▸ **What to work on**
Return the complete listing without omission.

▸ **The data**

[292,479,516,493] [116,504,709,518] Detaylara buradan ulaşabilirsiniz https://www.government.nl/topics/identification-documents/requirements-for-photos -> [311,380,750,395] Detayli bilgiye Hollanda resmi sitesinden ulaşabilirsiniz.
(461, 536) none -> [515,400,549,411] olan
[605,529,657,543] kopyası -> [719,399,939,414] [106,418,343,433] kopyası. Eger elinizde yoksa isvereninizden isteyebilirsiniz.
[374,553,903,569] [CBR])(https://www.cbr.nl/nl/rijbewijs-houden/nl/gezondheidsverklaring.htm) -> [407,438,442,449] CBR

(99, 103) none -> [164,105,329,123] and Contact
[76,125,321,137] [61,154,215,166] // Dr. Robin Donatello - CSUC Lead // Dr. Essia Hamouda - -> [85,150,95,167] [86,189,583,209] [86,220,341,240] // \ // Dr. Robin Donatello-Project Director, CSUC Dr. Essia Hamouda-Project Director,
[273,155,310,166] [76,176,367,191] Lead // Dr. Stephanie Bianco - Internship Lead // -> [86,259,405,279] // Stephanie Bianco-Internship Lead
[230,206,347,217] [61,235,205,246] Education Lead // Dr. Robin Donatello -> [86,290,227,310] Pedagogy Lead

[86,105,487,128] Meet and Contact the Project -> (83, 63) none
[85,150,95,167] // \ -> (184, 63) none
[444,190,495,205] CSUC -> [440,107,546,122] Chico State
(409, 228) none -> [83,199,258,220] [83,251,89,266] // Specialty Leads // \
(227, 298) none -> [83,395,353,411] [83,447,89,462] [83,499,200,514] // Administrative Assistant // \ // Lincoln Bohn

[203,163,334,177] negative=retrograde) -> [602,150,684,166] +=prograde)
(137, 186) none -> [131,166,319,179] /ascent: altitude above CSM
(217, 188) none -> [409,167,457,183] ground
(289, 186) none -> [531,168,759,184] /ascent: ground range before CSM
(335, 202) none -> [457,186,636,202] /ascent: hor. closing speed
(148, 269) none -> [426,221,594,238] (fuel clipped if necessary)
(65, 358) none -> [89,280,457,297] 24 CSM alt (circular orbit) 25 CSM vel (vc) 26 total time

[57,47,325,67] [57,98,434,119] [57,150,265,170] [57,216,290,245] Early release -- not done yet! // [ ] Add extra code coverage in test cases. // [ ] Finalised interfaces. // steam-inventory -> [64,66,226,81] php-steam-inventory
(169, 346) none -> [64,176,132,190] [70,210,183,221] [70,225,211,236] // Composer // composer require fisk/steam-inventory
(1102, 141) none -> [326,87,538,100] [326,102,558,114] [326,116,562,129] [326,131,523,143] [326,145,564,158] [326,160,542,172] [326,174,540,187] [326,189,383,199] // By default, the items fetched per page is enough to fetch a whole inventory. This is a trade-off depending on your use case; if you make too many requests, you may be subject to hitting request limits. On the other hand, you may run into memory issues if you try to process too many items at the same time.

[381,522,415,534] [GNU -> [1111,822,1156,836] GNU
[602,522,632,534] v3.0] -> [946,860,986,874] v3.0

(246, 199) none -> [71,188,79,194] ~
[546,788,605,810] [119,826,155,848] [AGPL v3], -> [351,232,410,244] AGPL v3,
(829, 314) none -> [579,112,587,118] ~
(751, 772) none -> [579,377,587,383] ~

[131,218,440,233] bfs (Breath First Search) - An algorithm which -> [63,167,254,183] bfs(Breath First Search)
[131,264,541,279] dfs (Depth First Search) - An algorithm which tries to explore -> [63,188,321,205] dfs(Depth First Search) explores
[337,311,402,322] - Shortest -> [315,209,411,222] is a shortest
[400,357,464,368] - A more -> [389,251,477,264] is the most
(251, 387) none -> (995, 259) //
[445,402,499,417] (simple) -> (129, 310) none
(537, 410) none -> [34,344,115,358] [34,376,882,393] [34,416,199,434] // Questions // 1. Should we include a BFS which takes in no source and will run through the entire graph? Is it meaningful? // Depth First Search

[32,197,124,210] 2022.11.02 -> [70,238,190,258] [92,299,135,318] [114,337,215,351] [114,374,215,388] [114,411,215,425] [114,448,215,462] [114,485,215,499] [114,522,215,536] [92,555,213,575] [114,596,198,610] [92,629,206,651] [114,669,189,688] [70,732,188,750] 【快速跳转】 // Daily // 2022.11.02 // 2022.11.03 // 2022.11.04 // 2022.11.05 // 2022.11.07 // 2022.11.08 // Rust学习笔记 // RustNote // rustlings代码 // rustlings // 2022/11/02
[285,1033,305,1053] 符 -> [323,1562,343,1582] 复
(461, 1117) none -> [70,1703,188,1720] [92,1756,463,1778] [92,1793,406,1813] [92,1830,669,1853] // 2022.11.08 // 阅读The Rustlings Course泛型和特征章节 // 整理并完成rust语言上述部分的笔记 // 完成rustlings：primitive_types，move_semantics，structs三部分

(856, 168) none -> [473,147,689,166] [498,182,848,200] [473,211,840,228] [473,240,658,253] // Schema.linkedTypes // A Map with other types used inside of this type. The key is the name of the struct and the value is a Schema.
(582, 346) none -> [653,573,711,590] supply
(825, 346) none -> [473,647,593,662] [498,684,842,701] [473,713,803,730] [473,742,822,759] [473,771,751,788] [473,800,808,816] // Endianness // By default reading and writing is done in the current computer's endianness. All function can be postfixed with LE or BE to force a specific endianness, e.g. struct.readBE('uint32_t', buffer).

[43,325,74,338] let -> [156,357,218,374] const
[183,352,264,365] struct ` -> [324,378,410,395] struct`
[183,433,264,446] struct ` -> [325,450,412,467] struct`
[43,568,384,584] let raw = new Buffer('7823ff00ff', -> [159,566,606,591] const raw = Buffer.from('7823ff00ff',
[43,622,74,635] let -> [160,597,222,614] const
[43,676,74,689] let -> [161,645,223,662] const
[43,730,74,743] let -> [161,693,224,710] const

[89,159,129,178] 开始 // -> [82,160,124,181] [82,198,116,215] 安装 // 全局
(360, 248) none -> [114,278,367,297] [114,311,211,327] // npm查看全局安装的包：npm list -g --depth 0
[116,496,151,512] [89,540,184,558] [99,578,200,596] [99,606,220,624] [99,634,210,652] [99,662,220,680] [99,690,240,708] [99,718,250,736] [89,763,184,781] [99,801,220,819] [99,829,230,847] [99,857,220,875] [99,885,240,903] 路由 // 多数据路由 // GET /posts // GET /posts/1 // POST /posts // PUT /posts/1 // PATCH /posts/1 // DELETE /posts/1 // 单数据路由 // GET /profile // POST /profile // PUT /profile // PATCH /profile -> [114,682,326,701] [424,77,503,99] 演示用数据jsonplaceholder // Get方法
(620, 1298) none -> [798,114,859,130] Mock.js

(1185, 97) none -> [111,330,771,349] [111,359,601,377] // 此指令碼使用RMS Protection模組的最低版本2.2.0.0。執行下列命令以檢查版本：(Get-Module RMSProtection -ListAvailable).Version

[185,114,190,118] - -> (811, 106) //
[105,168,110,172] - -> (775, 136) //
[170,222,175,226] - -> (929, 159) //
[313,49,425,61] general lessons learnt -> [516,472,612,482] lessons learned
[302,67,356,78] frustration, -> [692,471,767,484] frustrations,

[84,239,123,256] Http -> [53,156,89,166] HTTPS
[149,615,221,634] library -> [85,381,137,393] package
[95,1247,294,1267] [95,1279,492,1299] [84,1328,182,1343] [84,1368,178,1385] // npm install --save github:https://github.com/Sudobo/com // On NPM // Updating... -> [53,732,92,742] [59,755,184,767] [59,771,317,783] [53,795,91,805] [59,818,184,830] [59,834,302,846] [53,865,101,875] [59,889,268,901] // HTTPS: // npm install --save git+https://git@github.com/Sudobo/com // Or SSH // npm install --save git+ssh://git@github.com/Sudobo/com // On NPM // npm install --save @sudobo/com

▸ **Output of the task**
[292,479,516,493] [116,504,709,518] Detaylara buradan ulaşabilirsiniz https://www.government.nl/topics/identification-documents/requirements-for-photos -> [311,380,750,395] Detayli bilgiye Hollanda resmi sitesinden ulaşabilirsiniz.
(461, 536) none -> [515,400,549,411] olan
[605,529,657,543] kopyası -> [719,399,939,414] [106,418,343,433] kopyası. Eger elinizde yoksa isvereninizden isteyebilirsiniz.
[374,553,903,569] [CBR])(https://www.cbr.nl/nl/rijbewijs-houden/nl/gezondheidsverklaring.htm) -> [407,438,442,449] CBR

(99, 103) none -> [164,105,329,123] and Contact
[76,125,321,137] [61,154,215,166] // Dr. Robin Donatello - CSUC Lead // Dr. Essia Hamouda - -> [85,150,95,167] [86,189,583,209] [86,220,341,240] // \ // Dr. Robin Donatello-Project Director, CSUC Dr. Essia Hamouda-Project Director,
[273,155,310,166] [76,176,367,191] Lead // Dr. Stephanie Bianco - Internship Lead // -> [86,259,405,279] // Stephanie Bianco-Internship Lead
[230,206,347,217] [61,235,205,246] Education Lead // Dr. Robin Donatello -> [86,290,227,310] Pedagogy Lead

[86,105,487,128] Meet and Contact the Project -> (83, 63) none
[85,150,95,167] // \ -> (184, 63) none
[444,190,495,205] CSUC -> [440,107,546,122] Chico State
(409, 228) none -> [83,199,258,220] [83,251,89,266] // Specialty Leads // \
(227, 298) none -> [83,395,353,411] [83,447,89,462] [83,499,200,514] // Administrative Assistant // \ // Lincoln Bohn

[203,163,334,177] negative=retrograde) -> [602,150,684,166] +=prograde)
(137, 186) none -> [131,166,319,179] /ascent: altitude above CSM
(217, 188) none -> [409,167,457,183] ground
(289, 186) none -> [531,168,759,184] /ascent: ground range before CSM
(335, 202) none -> [457,186,636,202] /ascent: hor. closing speed
(148, 269) none -> [426,221,594,238] (fuel clipped if necessary)
(65, 358) none -> [89,280,457,297] 24 CSM alt (circular orbit) 25 CSM vel (vc) 26 total time

[57,47,325,67] [57,98,434,119] [57,150,265,170] [57,216,290,245] Early release -- not done yet! // [ ] Add extra code coverage in test cases. // [ ] Finalised interfaces. // steam-inventory -> [64,66,226,81] php-steam-inventory
(169, 346) none -> [64,176,132,190] [70,210,183,221] [70,225,211,236] // Composer // composer require fisk/steam-inventory
(1102, 141) none -> [326,87,538,100] [326,102,558,114] [326,116,562,129] [326,131,523,143] [326,145,564,158] [326,160,542,172] [326,174,540,187] [326,189,383,199] // By default, the items fetched per page is enough to fetch a whole inventory. This is a trade-off depending on your use case; if you make too many requests, you may be subject to hitting request limits. On the other hand, you may run into memory issues if you try to process too many items at the same time.

[381,522,415,534] [GNU -> [1111,822,1156,836] GNU
[602,522,632,534] v3.0] -> [946,860,986,874] v3.0

(246, 199) none -> [71,188,79,194] ~
[546,788,605,810] [119,826,155,848] [AGPL v3], -> [351,232,410,244] AGPL v3,
(829, 314) none -> [579,112,587,118] ~
(751, 772) none -> [579,377,587,383] ~

[131,218,440,233] bfs (Breath First Search) - An algorithm which -> [63,167,254,183] bfs(Breath First Search)
[131,264,541,279] dfs (Depth First Search) - An algorithm which tries to explore -> [63,188,321,205] dfs(Depth First Search) explores
[337,311,402,322] - Shortest -> [315,209,411,222] is a shortest
[400,357,464,368] - A more -> [389,251,477,264] is the most
(251, 387) none -> (995, 259) //
[445,402,499,417] (simple) -> (129, 310) none
(537, 410) none -> [34,344,115,358] [34,376,882,393] [34,416,199,434] // Questions // 1. Should we include a BFS which takes in no source and will run through the entire graph? Is it meaningful? // Depth First Search

[32,197,124,210] 2022.11.02 -> [70,238,190,258] [92,299,135,318] [114,337,215,351] [114,374,215,388] [114,411,215,425] [114,448,215,462] [114,485,215,499] [114,522,215,536] [92,555,213,575] [114,596,198,610] [92,629,206,651] [114,669,189,688] [70,732,188,750] 【快速跳转】 // Daily // 2022.11.02 // 2022.11.03 // 2022.11.04 // 2022.11.05 // 2022.11.07 // 2022.11.08 // Rust学习笔记 // RustNote // rustlings代码 // rustlings // 2022/11/02
[285,1033,305,1053] 符 -> [323,1562,343,1582] 复
(461, 1117) none -> [70,1703,188,1720] [92,1756,463,1778] [92,1793,406,1813] [92,1830,669,1853] // 2022.11.08 // 阅读The Rustlings Course泛型和特征章节 // 整理并完成rust语言上述部分的笔记 // 完成rustlings：primitive_types，move_semantics，structs三部分

(856, 168) none -> [473,147,689,166] [498,182,848,200] [473,211,840,228] [473,240,658,253] // Schema.linkedTypes // A Map with other types used inside of this type. The key is the name of the struct and the value is a Schema.
(582, 346) none -> [653,573,711,590] supply
(825, 346) none -> [473,647,593,662] [498,684,842,701] [473,713,803,730] [473,742,822,759] [473,771,751,788] [473,800,808,816] // Endianness // By default reading and writing is done in the current computer's endianness. All function can be postfixed with LE or BE to force a specific endianness, e.g. struct.readBE('uint32_t', buffer).

[43,325,74,338] let -> [156,357,218,374] const
[183,352,264,365] struct ` -> [324,378,410,395] struct`
[183,433,264,446] struct ` -> [325,450,412,467] struct`
[43,568,384,584] let raw = new Buffer('7823ff00ff', -> [159,566,606,591] const raw = Buffer.from('7823ff00ff',
[43,622,74,635] let -> [160,597,222,614] const
[43,676,74,689] let -> [161,645,223,662] const
[43,730,74,743] let -> [161,693,224,710] const

[89,159,129,178] 开始 // -> [82,160,124,181] [82,198,116,215] 安装 // 全局
(360, 248) none -> [114,278,367,297] [114,311,211,327] // npm查看全局安装的包：npm list -g --depth 0
[116,496,151,512] [89,540,184,558] [99,578,200,596] [99,606,220,624] [99,634,210,652] [99,662,220,680] [99,690,240,708] [99,718,250,736] [89,763,184,781] [99,801,220,819] [99,829,230,847] [99,857,220,875] [99,885,240,903] 路由 // 多数据路由 // GET /posts // GET /posts/1 // POST /posts // PUT /posts/1 // PATCH /posts/1 // DELETE /posts/1 // 单数据路由 // GET /profile // POST /profile // PUT /profile // PATCH /profile -> [114,682,326,701] [424,77,503,99] 演示用数据jsonplaceholder // Get方法
(620, 1298) none -> [798,114,859,130] Mock.js

(1185, 97) none -> [111,330,771,349] [111,359,601,377] // 此指令碼使用RMS Protection模組的最低版本2.2.0.0。執行下列命令以檢查版本：(Get-Module RMSProtection -ListAvailable).Version

[185,114,190,118] - -> (811, 106) //
[105,168,110,172] - -> (775, 136) //
[170,222,175,226] - -> (929, 159) //
[313,49,425,61] general lessons learnt -> [516,472,612,482] lessons learned
[302,67,356,78] frustration, -> [692,471,767,484] frustrations,

[84,239,123,256] Http -> [53,156,89,166] HTTPS
[149,615,221,634] library -> [85,381,137,393] package
[95,1247,294,1267] [95,1279,492,1299] [84,1328,182,1343] [84,1368,178,1385] // npm install --save github:https://github.com/Sudobo/com // On NPM // Updating... -> [53,732,92,742] [59,755,184,767] [59,771,317,783] [53,795,91,805] [59,818,184,830] [59,834,302,846] [53,865,101,875] [59,889,268,901] // HTTPS: // npm install --save git+https://git@github.com/Sudobo/com // Or SSH // npm install --save git+ssh://git@github.com/Sudobo/com // On NPM // npm install --save @sudobo/com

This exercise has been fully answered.